Doc ref: 39918/10 • ECHR ID: 001-175612

Document date: June 13, 2017

Cited paragraphs only

THIRD SECTION

DECISION

Application no . 39918/10 Adam ĐURIĆ against Serbia

The European Court of Human Rights (Third Section), sitting on 13 June 2017 as a Committee composed of:

Pere Pastor Vilanova, President ,

Branko Lubarda,

Georgios A. Serghides, judges ,

and Fatoş Aracı, Deputy Section Registrar ,

Having regard to the above application lodged on 7 July 2010,

Having regard to the formal declarations accepting a friendly settlement of the case,

Having deliberated, decides as follows:

FACTS AND PROCEDURE

The applicant, Mr Adam Đurić, is a national of Serbia, who was born in 1950 and lives in Donji Milanovac. He was initially represented by Mr N. Boškić, a lawyer practicing in Majdanpek, and subsequently by Mr M. Ralević, a lawyer practising in Majdanpek.

The Serbian Government (“the Government”) were represented by their Agent, Ms N. Plavšić.

The applicant complained under Article 6 § 1 of the Convention about the non-enforcement of a final court decision rendered in his favour.

On 27 February 2015 and 29 November 2016 the Court received friendly settlement declarations signed by the parties under which the applicant agreed to waive any further claims against Serbia in respect of the facts giving rise to this application against an undertaking by the Government to pay him EUR 2,000 (two thousand euros), less any amounts which may have already been paid in that regard at the domestic level, to cover any non-pecuniary damage as well as costs and expenses, which would be converted into the local currency at the rate applicable on the date of payment, and would be free of any taxes that may be applicable. This sum would be payable within three months from the date of notification of the decision taken by the Court. In the event of failure to pay this sum within the said three-month period, the Government undertook to pay simple interest on it, from expiry of that period until settlement, at a rate equal to the marginal lending rate of the European Central Bank during the default period plus three percentage points.

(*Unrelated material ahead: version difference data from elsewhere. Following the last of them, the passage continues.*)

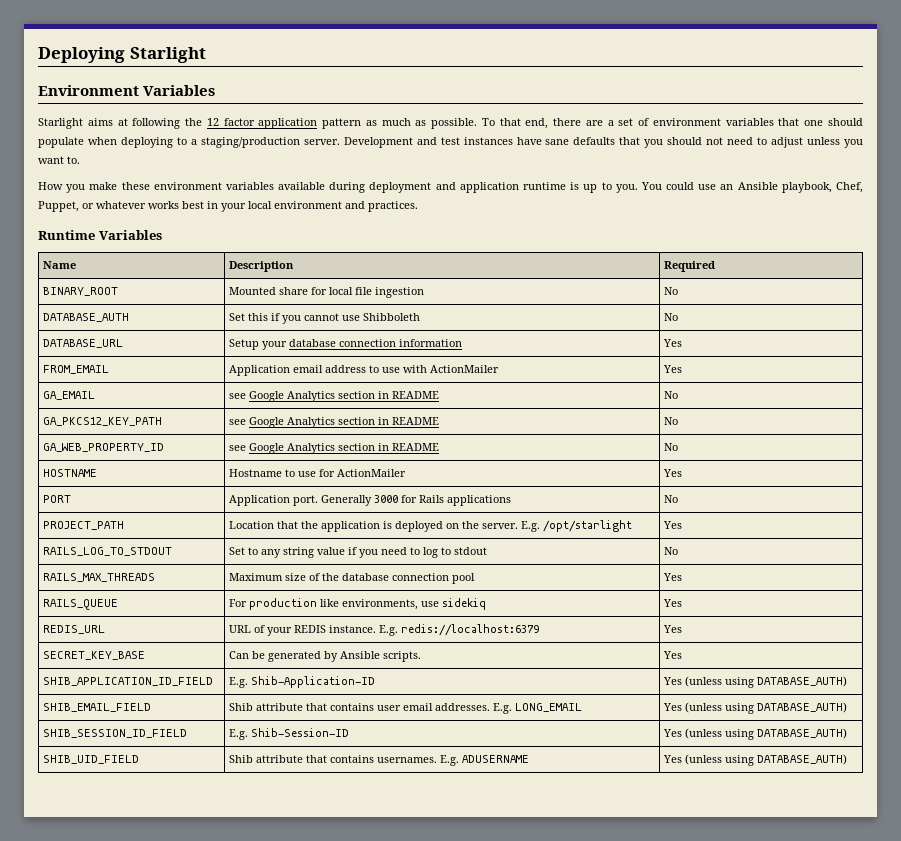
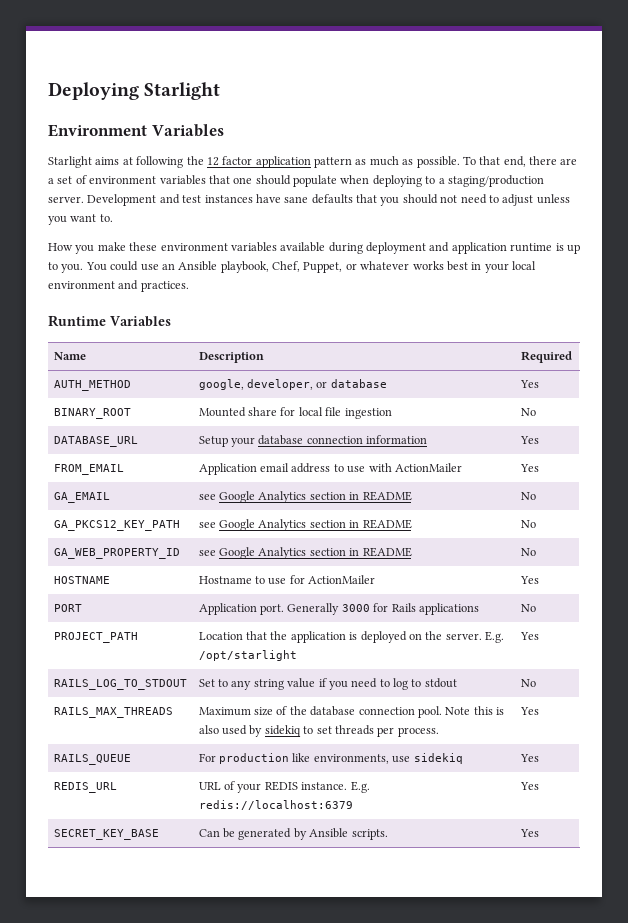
+ AUTH_METHOD | google, developer, or database | Yes
- DATABASE_AUTH | Set this if you cannot use Shibboleth | No
- RAILS_MAX_THREADS | Maximum size of the database connection pool | Yes
+ RAILS_MAX_THREADS | Maximum size of the database connection pool. Note this is also used by sidekiq to set threads per process. | Yes
- SHIB_APPLICATION_ID_FIELD | E.g. Shib-Application-ID | Yes (unless using DATABASE_AUTH)
- SHIB_EMAIL_FIELD | Shib attribute that contains user email addresses. E.g. LONG_EMAIL | Yes (unless using DATABASE_AUTH)
- SHIB_SESSION_ID_FIELD | E.g. Shib-Session-ID | Yes (unless using DATABASE_AUTH)
- SHIB_UID_FIELD | Shib attribute that contains usernames. E.g. ADUSERNAME | Yes (unless using DATABASE_AUTH)

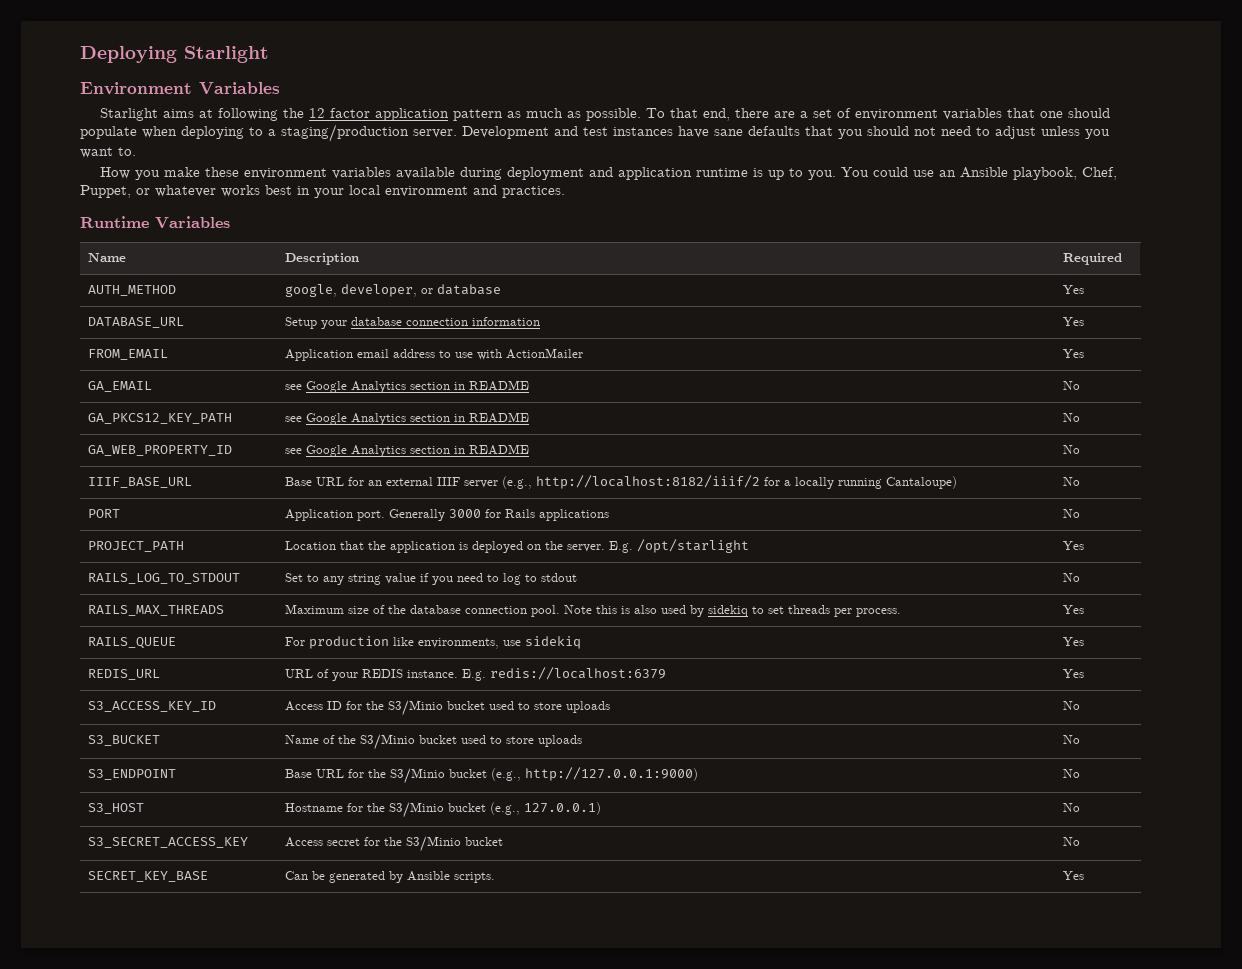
- BINARY_ROOT | Mounted share for local file ingestion | No
- HOSTNAME | Hostname to use for ActionMailer | Yes
+ IIIF_BASE_URL | Base URL for an external IIIF server (e.g., http://localhost:8182/iiif/2 for a locally running Cantaloupe) | No
+ S3_ACCESS_KEY_ID | Access ID for the S3/Minio bucket used to store uploads | No
+ S3_BUCKET | Name of the S3/Minio bucket used to store uploads | No
+ S3_ENDPOINT | Base URL for the S3/Minio bucket (e.g., http://127.0.0.1:9000) | No
+ S3_HOST | Hostname for the S3/Minio bucket (e.g., 127.0.0.1) | No
+ S3_SECRET_ACCESS_KEY | Access secret for the S3/Minio bucket | No

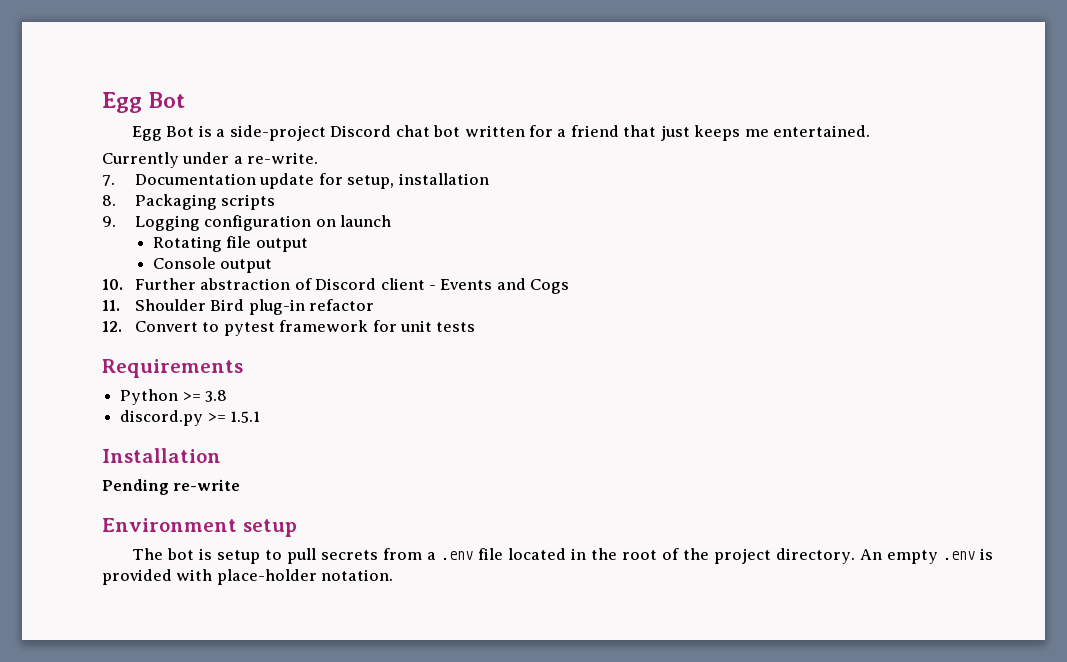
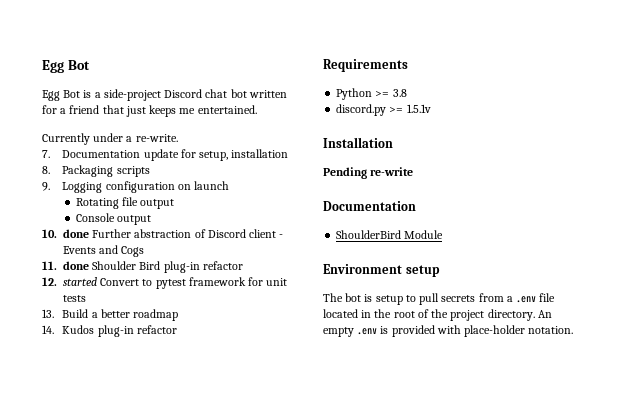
- 10. Further abstraction of Discord client - Events and Cogs
+ 10. done Further abstraction of Discord client - Events and Cogs
- 11. Shoulder Bird plug-in refactor
+ 11. done Shoulder Bird plug-in refactor
- 12. Convert to pytest framework for unit tests
+ 12. started Convert to pytest framework for unit tests
+ 13. Build a better roadmap
+ 14. Kudos plug-in refactor
- discord.py >= 1.5.1
+ discord.py >= 1.5.1v
  Pending re-write
+ Documentation
+ ShoulderBird Module

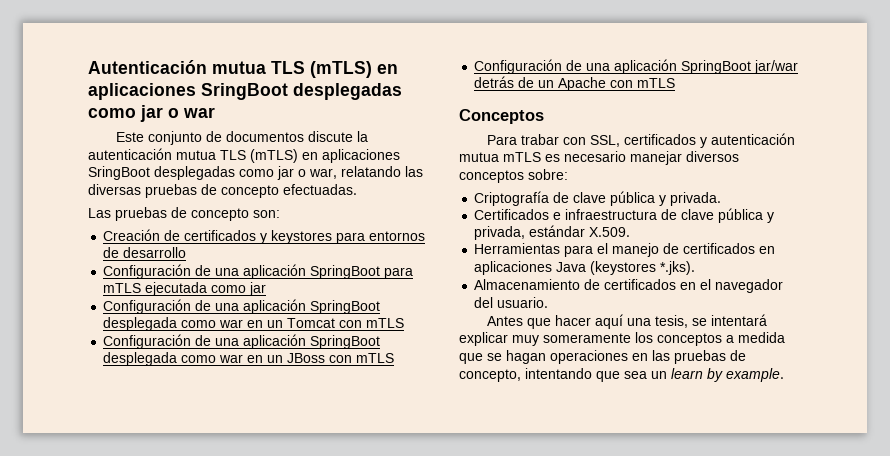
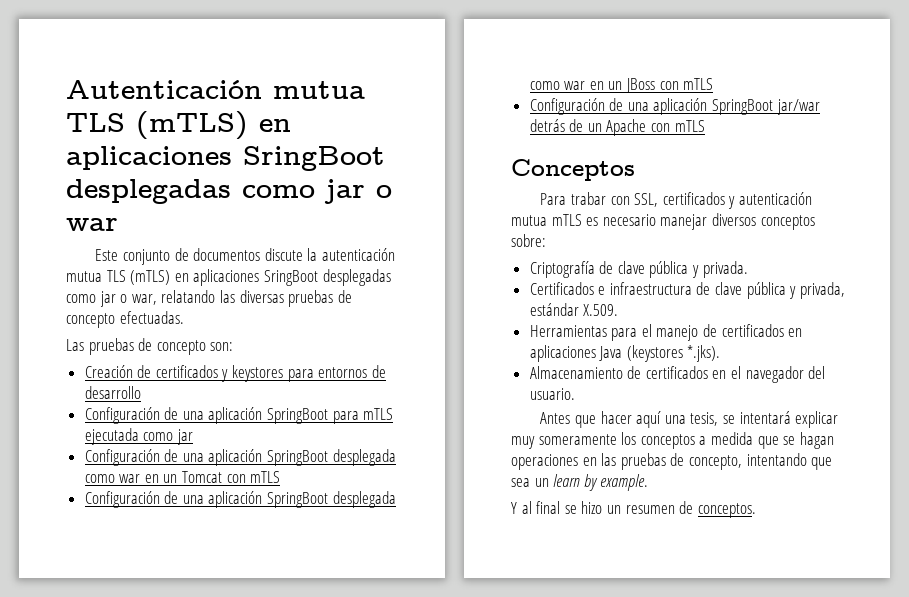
+ Y al final se hizo un resumen de conceptos.

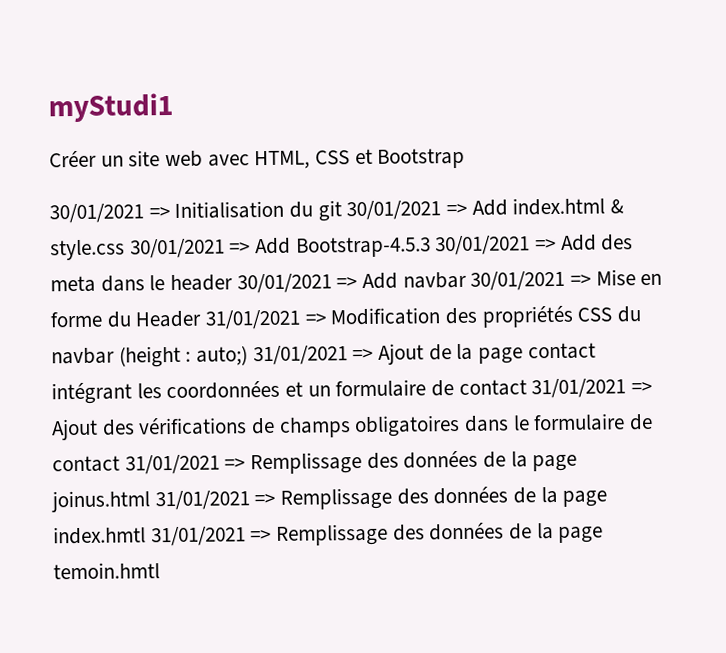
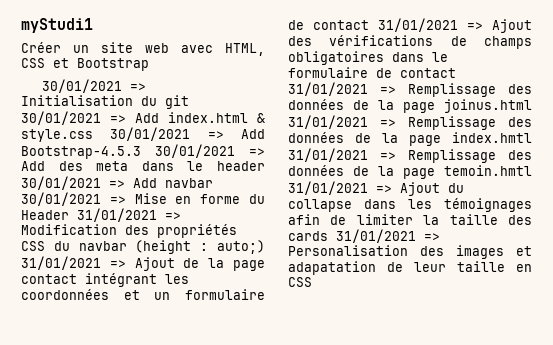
- 31/01/2021 => Ajout de la page contact intégrant les coordonnées et un formulaire de contact 31/01/2021 => Ajout des vérifications de champs obligatoires dans le formulaire de contact 31/01/2021 => Remplissage des données de la page joinus.html 31/01/2021 => Remplissage des données de la page index.hmtl 31/01/2021 => Remplissage des données de la page temoin.hmtl
+ 31/01/2021 => Ajout de la page contact intégrant les coordonnées et un formulaire de contact 31/01/2021 => Ajout des vérifications de champs obligatoires dans le formulaire de contact 31/01/2021 => Remplissage des données de la page joinus.html 31/01/2021 => Remplissage des données de la page index.hmtl 31/01/2021 => Remplissage des données de la page temoin.hmtl 31/01/2021 => Ajout du collapse dans les témoignages afin de limiter la taille des cards 31/01/2021 => Personalisation des images et adapatation de leur taille en CSS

The parties, furthermore, agreed that within the said three-month period the Government would pay to the applicant, from their own funds, the sums awarded in the domestic decision under consideration in the present case, less any amounts which may have already been paid on the basis of the said decision, plus the costs of the domestic enforcement proceedings.

These payments will constitute the final resolution of the cases pending before the European Court of Human Rights .

THE LAW

The Court takes note of the friendly settlement reached between the parties. It is satisfied that the settlement is based on respect for human rights as defined in the Convention and its Protocols and finds no reasons to justify a continued examination of the application. In view of the above, it is appropriate to strike the case out of the list.

For these reasons, the Court, unanimously,

Decides to strike the application out of its list of cases in accordance with Article 39 of the Convention.

Done in English and notified in writing on 6 July 2017 .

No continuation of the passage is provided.